» **Extracted entries**:

"""

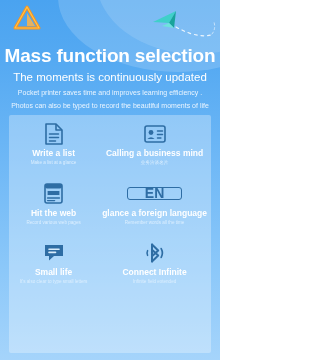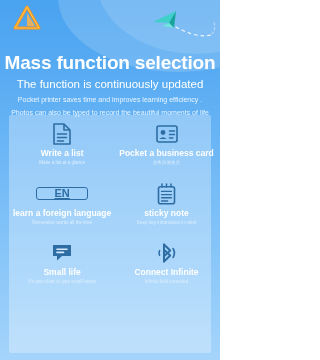--- a/index.html
+++ b/index.html
@@ -36,7 +36,7 @@
   
   .plane { position:absolute; top:4px; left:150px; width:66px; height:40px; }
   
-  .header { position:absolute; top:51px; left:0; width:220px; text-align:center; }
+  .header { position:absolute; top:44px; left:0; width:220px; text-align:center; }
   .title {
     font-size:19px; font-weight:bold; color:#ffffff;
     letter-spacing:-0.2px; line-height:24px;

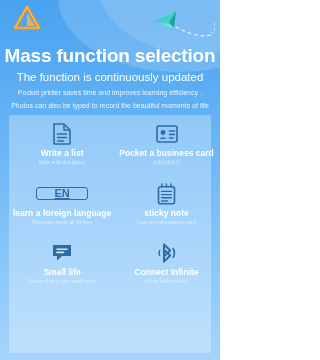--- a/index.html
+++ b/index.html
@@ -129,7 +129,7 @@
 
   <div class="header">
     <div class="title">Mass function selection</div>
-    <div class="subtitle">The function is continuously updated</div>
+    <div class="subtitle">The moments is continuously updated</div>
     <div class="tagline">Pocket printer saves time and improves learning efficiency .</div>
     <div class="tagline">Photos can also be typed to record the beautiful moments of life</div>
   </div>

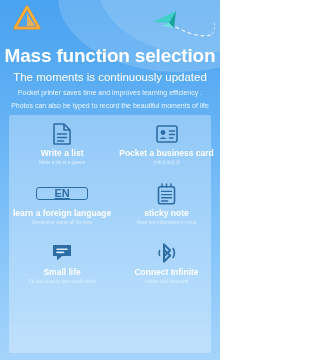--- a/index.html
+++ b/index.html
@@ -166,7 +166,7 @@
             </g>
           </svg>
         </span>
-        <div class="cell-title">Pocket a business card</div>
+        <div class="cell-title">Calling a business mind</div>
         <div class="cell-sub">业务洽谈名片</div>
       </div>
 

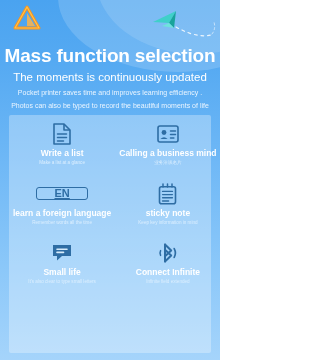--- a/index.html
+++ b/index.html
@@ -88,7 +88,7 @@
     border:1.8px solid #2e6da4;
     border-radius:3px;
     padding:1px 17px;
-    font-size:11px; font-weight:bold;
+    font-size:14px; font-weight:bold;
     color:#2e6da4; line-height:9px;text-decoration:underline;
   }
 </style>

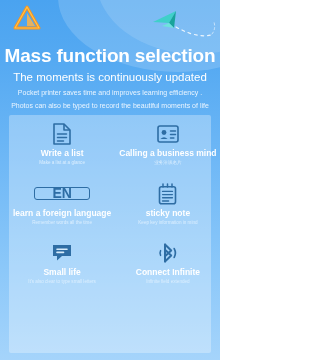--- a/index.html
+++ b/index.html
@@ -171,6 +171,21 @@
       </div>
 
 
+      <div class="cell">
+        <span class="cell-icon">
+          <svg width="19" height="21" viewBox="0 0 19 21">
+            <rect x="1" y="1" width="17" height="19" rx="2" fill="none" stroke="#2e6da4" stroke-width="1.6"></rect>
+            <rect x="1" y="1" width="17" height="4.6" rx="2" fill="#2e6da4"></rect>
+            <rect x="3.6" y="8" width="11.8" height="4" fill="#2e6da4"></rect>
+            <g stroke="#2e6da4" stroke-width="1.4" stroke-linecap="round">
+              <path d="M3.6 15 h11.8"></path>
+                <path d="M3.6 17.6 h7"></path>
+            </g>
+          </svg>
+        </span>
+        <div class="cell-title">Hit the web</div>
+        <div class="cell-sub">Record various web pages</div>
+      </div>
 
       <div class="cell">
         <span class="cell-icon">

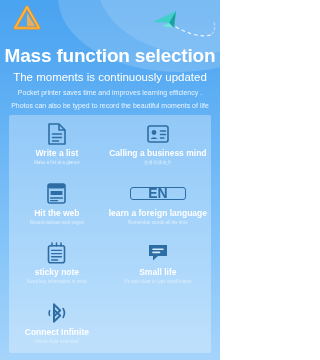--- a/index.html
+++ b/index.html
@@ -191,7 +191,7 @@
         <span class="cell-icon">
           <span class="en-badge">EN</span>
         </span>
-        <div class="cell-title">learn a foreign language</div>
+        <div class="cell-title">glance a foreign language</div>
         <div class="cell-sub">Remember words all the time</div>
       </div>
 

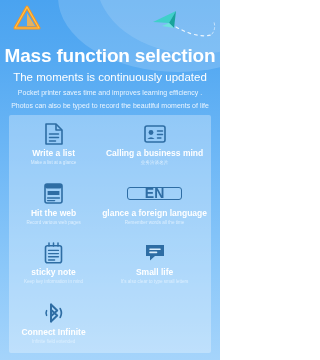--- a/index.html
+++ b/index.html
@@ -195,26 +195,6 @@
         <div class="cell-sub">Remember words all the time</div>
       </div>
 
-      <div class="cell">
-        <span class="cell-icon">
-          <svg width="19" height="22" viewBox="0 0 19 22">
-            <g stroke="#2e6da4" stroke-width="1.5" stroke-linecap="round">
-              <path d="M5 1 v3"></path>
-                <path d="M9.5 1 v3"></path>
-                <path d="M14 1 v3"></path>
-            </g>
-            <rect x="1.5" y="3.8" width="16" height="17" rx="2" fill="none" stroke="#2e6da4" stroke-width="1.6"></rect>
-            <g stroke="#2e6da4" stroke-width="1.4" stroke-linecap="round">
-              <path d="M4.6 8.4 h9.8"></path>
-                <path d="M4.6 11.6 h9.8"></path>
-              <path d="M4.6 14.8 h9.8"></path>
-                <path d="M4.6 18 h6"></path>
-            </g>
-          </svg>
-        </span>
-        <div class="cell-title">sticky note</div>
-        <div class="cell-sub">Keep key information in mind</div>
-      </div>
 
       <div class="cell">
         <span class="cell-icon">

"""

» **Exercise**:
Look above for the line with "a business card</div>"; quote it and every line after it, stopping after the line with "border-radius:3px;", exactly, with nothing added and without pictures.

» **Result below**:
-        <div class="cell-title">Pocket a business card</div>
+        <div class="cell-title">Calling a business mind</div>
         <div class="cell-sub">业务洽谈名片</div>
       </div>
 

--- a/index.html
+++ b/index.html
@@ -88,7 +88,7 @@
     border:1.8px solid #2e6da4;
     border-radius:3px;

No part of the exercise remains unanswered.